I presented two preliminary diagnostic statements for Kristen, which dealt with her learning problems, as well as attention deficiencies. I recommended that she receive a comprehensive assessment of education by proceeding with the trial of medicines with a stimulant. Although I could not offer a definitive diagnosis of ADHD, the most important thing is that I respond to Kristen's unshakable confidence about her poor attention. Her self-diagnosed ADHD, combined with her learning weaknesses, has already severely damaged her self-perception as a student.
Christine's parents were given the opportunity to use the stimulant test for Christine. Despite the fact that Kristen was sure that she was attentive, her parents were still worried about using medications to help her. I tried to state my personal reservations regarding the use of medications for a child with a preliminary diagnosis of ADHD. In a statement about dispelling the myth, I explained that most stimulant stimulants often increase the attention and involvement of the child, even if he is not diagnosed with ADHD. Although I would never recommend giving medication to a child not suffering from ADHD, a preliminary diagnosis of ADHD would allow us to respond to Kirsten’s beliefs about her own disabilities. In the case of Kristen, stimulant medications can easily offer some increased attention and concentration that can improve her learning. Her heightened attention would also make it possible to more reasonably evaluate possible learning opportunities that disrupt her work. Although the use of drugs should always be taken seriously and given the associated risk factors, careful monitoring of the response of the drug Kristen will reduce our remaining concerns about this intervention.
In addition to testing stimulant drugs, Kristen's parents decided to ask a special training group in her high school to undergo a training assessment. Thus, achievement and cognitive testing can provide invaluable information about Kristen's intellectual abilities, as well as her learning style. If she has to apply for programming, Kristen will kindly receive additional academic support that the school could provide to her. Parents were also ready to provide Kristen the private tuition required to remind her school years. Although Kristen's career path promised many future challenges, her parents were satisfied with the intervention plan that was formulated.

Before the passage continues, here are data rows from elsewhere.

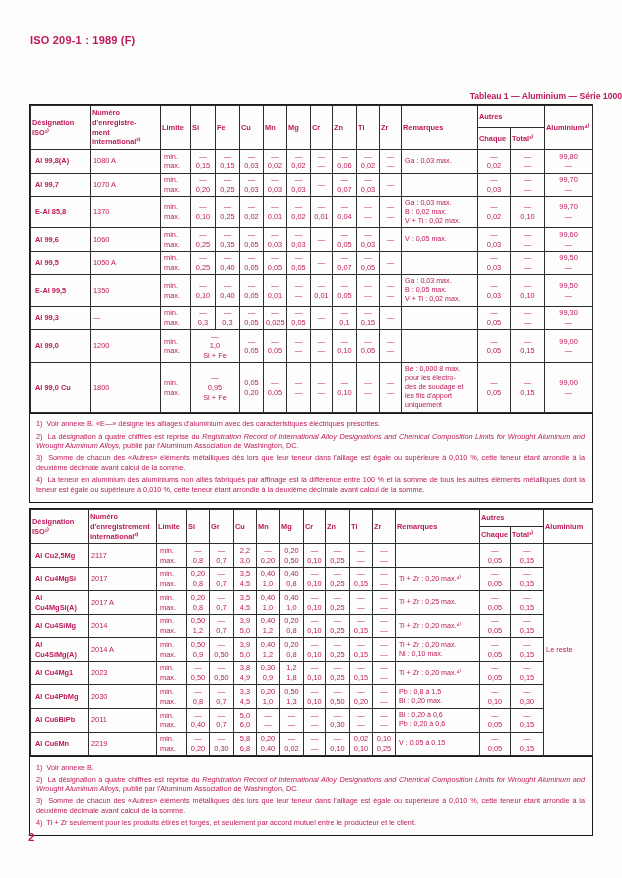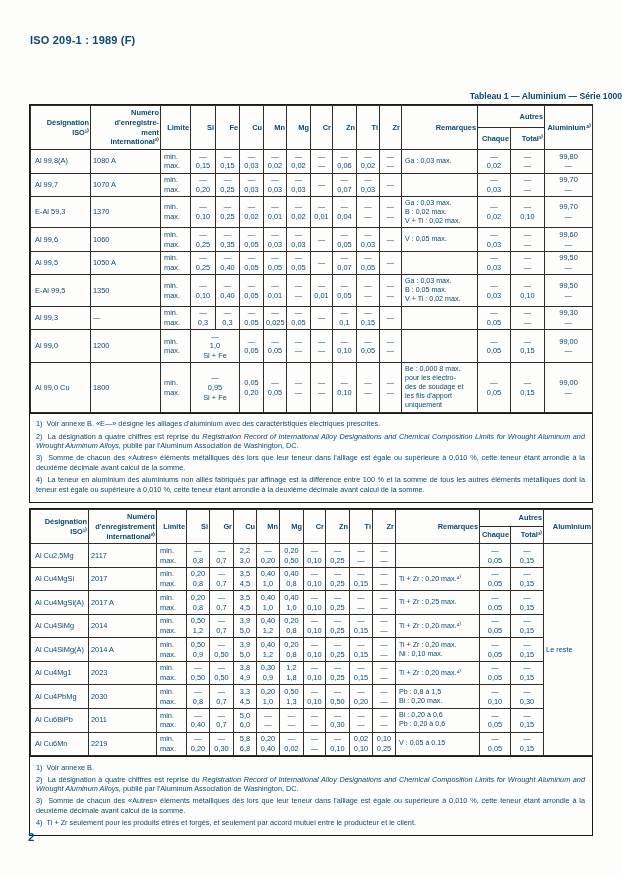"ISO 209-1 : 1989 (F)" .page { color: #0c4a6e -> #be185d }
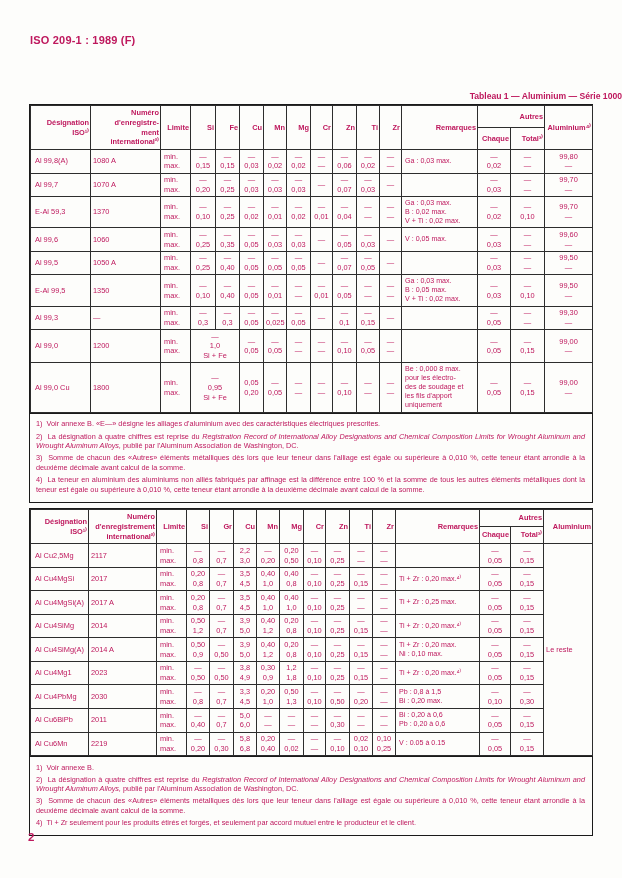"Numéro" .tbl th { text-align: right -> left }
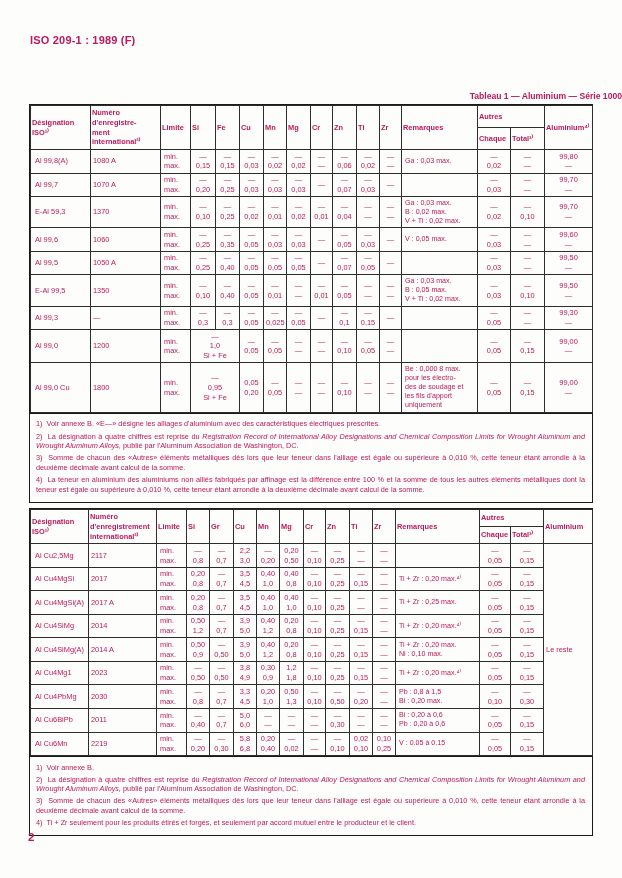"Al 99,8(A)" .tbl td.des { font-weight: normal -> bold }
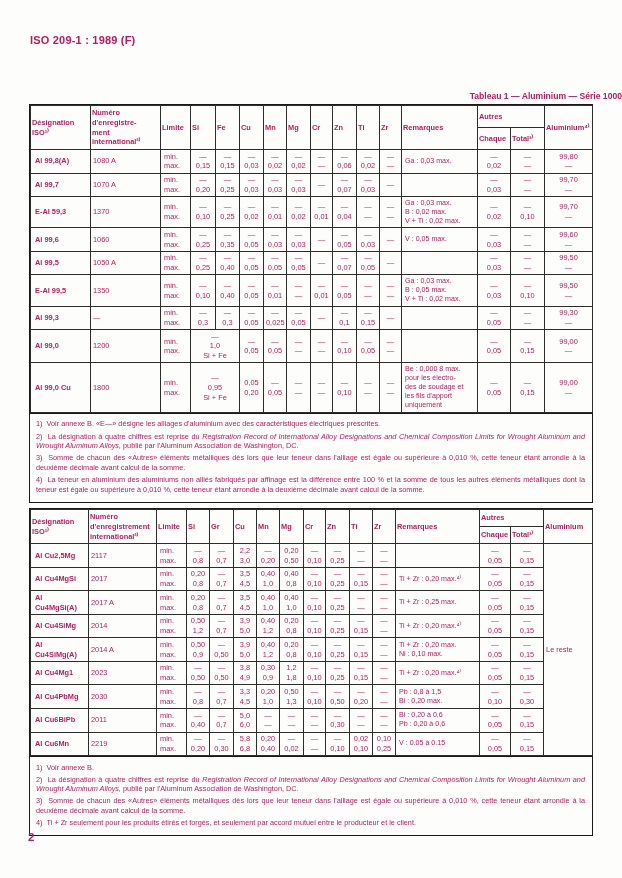"E-Al 59,3" td.des { text: 59,3 -> 85,8 }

Seven days later, Kristen and her parents met a pediatrician to consider the choice of stimulant medication. Despite the fact that Kristen anxiously began to take the drug, she was largely comforted by the hope of improving concentration and mental organization. The drug seemed to give her emotional reassurance and new optimism about her future academic efforts. Her parents also informed her of their intention to request a comprehensive assessment of education in her special school. If a learning disability was identified, Kristen could then receive individual academic support. Even if a significant learning disability was not identified, she could still recognize her attention deficiencies, since this disability barrier gave her additional academic support from special education.
Kristen's story can teach an important lesson when considering the possibility of ADHD. In her case, there were many factors that could not support this diagnosis. Nonetheless, her personal conviction about her weakened attention required her to be taken into account in relation to ADHD. In this assessment, I learned to listen more carefully to the self-assessment provided by this older patient. Kristen was certainly able to accurately describe her personal experience, and her self-report justified the preliminary diagnosis of ADHD.